- [Required work]: Set each entry down verbatim, omitting images.

- [Dataset items]:

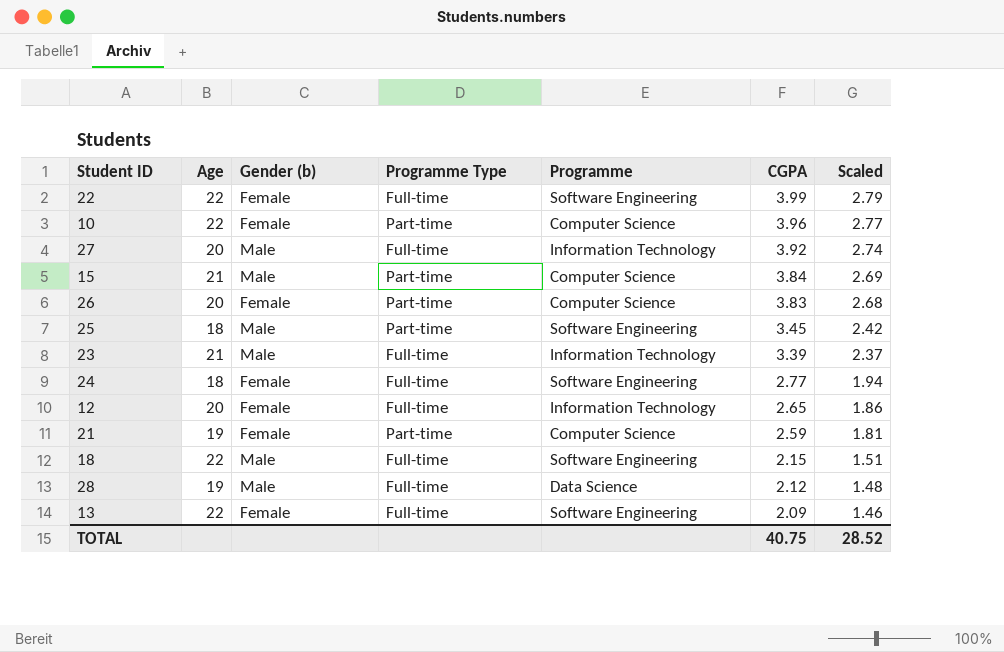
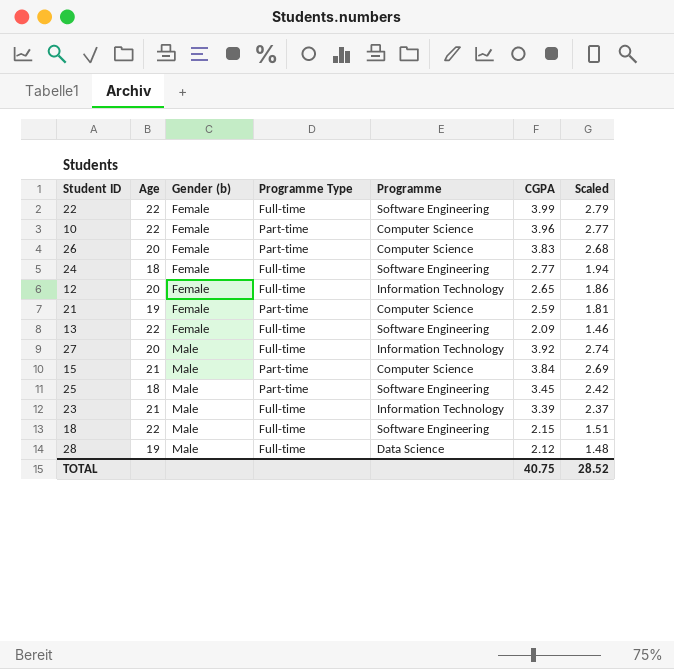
row order: CGPA descending -> Gender (b) ascending

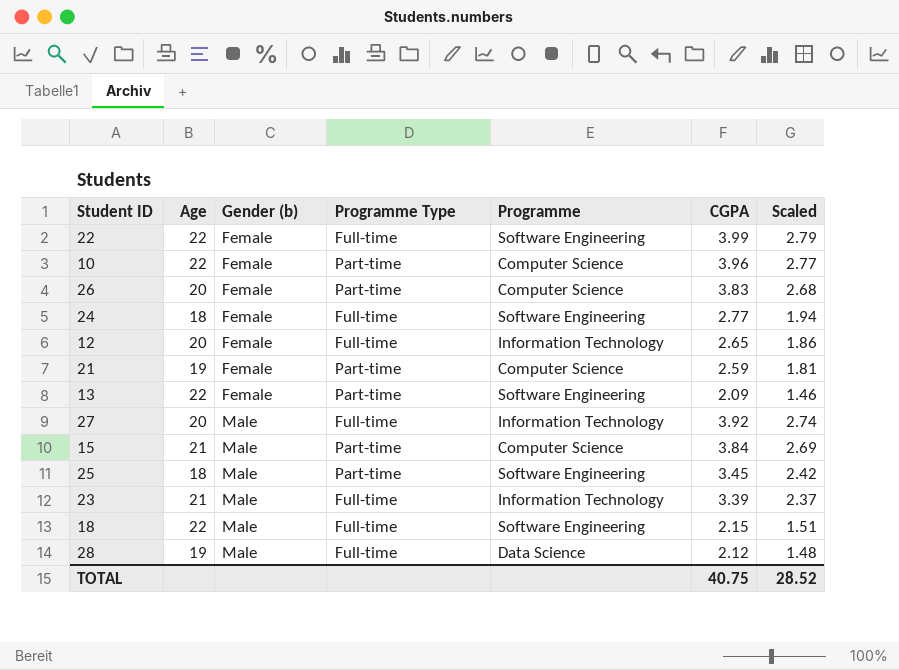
13 | Programme Type: Full-time -> Part-time

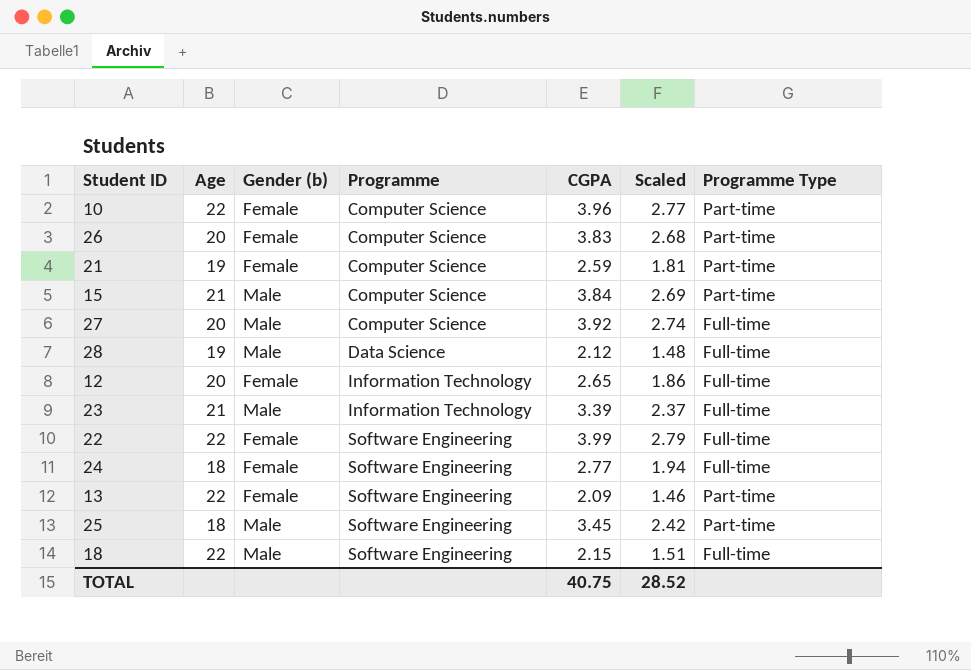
row order: Gender (b) ascending -> Programme ascending
column Programme Type | position: 4 -> 7
27 | Programme: Information Technology -> Computer Science

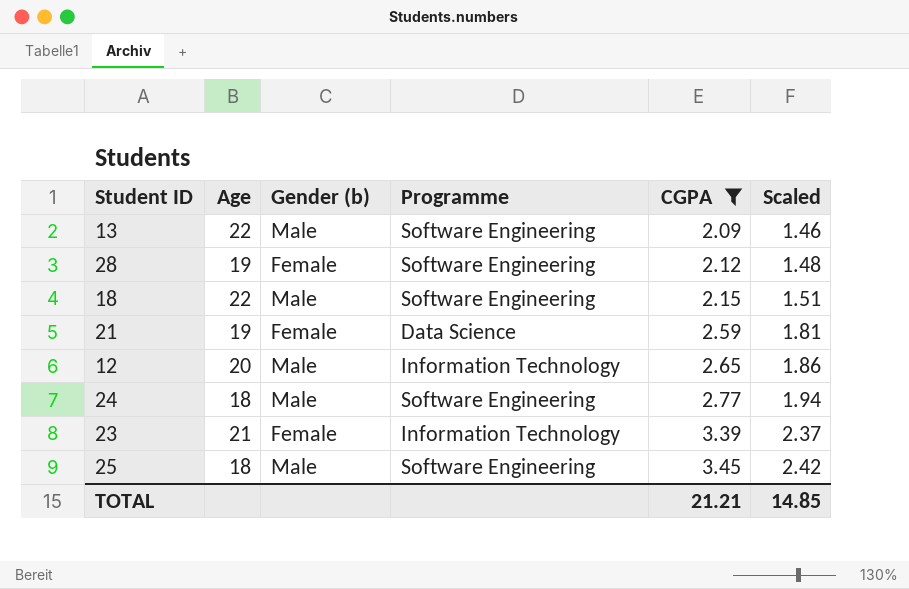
filter: none -> CGPA <= 3.45
row order: Programme ascending -> CGPA ascending
column Programme Type | position: 7 -> none
13 | Gender (b): Female -> Male
28 | Gender (b): Male -> Female
28 | Programme: Data Science -> Software Engineering
21 | Programme: Computer Science -> Data Science
12 | Gender (b): Female -> Male
24 | Gender (b): Female -> Male
23 | Gender (b): Male -> Female
TOTAL | CGPA: 40.75 -> 21.21
TOTAL | Scaled: 28.52 -> 14.85

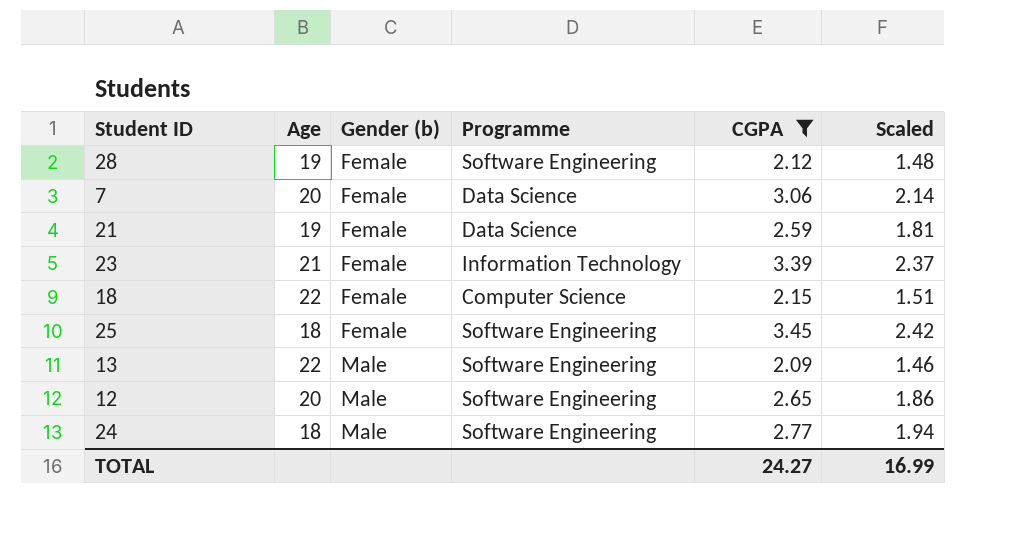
row order: CGPA ascending -> Gender (b) ascending
row 7: none -> 20 | Female | Data Science | 3.06 | 2.14
18 | Gender (b): Male -> Female
18 | Programme: Software Engineering -> Computer Science
25 | Gender (b): Male -> Female
12 | Programme: Information Technology -> Software Engineering
TOTAL | CGPA: 21.21 -> 24.27
TOTAL | Scaled: 14.85 -> 16.99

- [Written response]:
row order: CGPA descending -> Gender (b) ascending

13 | Programme Type: Full-time -> Part-time

row order: Gender (b) ascending -> Programme ascending
column Programme Type | position: 4 -> 7
27 | Programme: Information Technology -> Computer Science

filter: none -> CGPA <= 3.45
row order: Programme ascending -> CGPA ascending
column Programme Type | position: 7 -> none
13 | Gender (b): Female -> Male
28 | Gender (b): Male -> Female
28 | Programme: Data Science -> Software Engineering
21 | Programme: Computer Science -> Data Science
12 | Gender (b): Female -> Male
24 | Gender (b): Female -> Male
23 | Gender (b): Male -> Female
TOTAL | CGPA: 40.75 -> 21.21
TOTAL | Scaled: 28.52 -> 14.85

row order: CGPA ascending -> Gender (b) ascending
row 7: none -> 20 | Female | Data Science | 3.06 | 2.14
18 | Gender (b): Male -> Female
18 | Programme: Software Engineering -> Computer Science
25 | Gender (b): Male -> Female
12 | Programme: Information Technology -> Software Engineering
TOTAL | CGPA: 21.21 -> 24.27
TOTAL | Scaled: 14.85 -> 16.99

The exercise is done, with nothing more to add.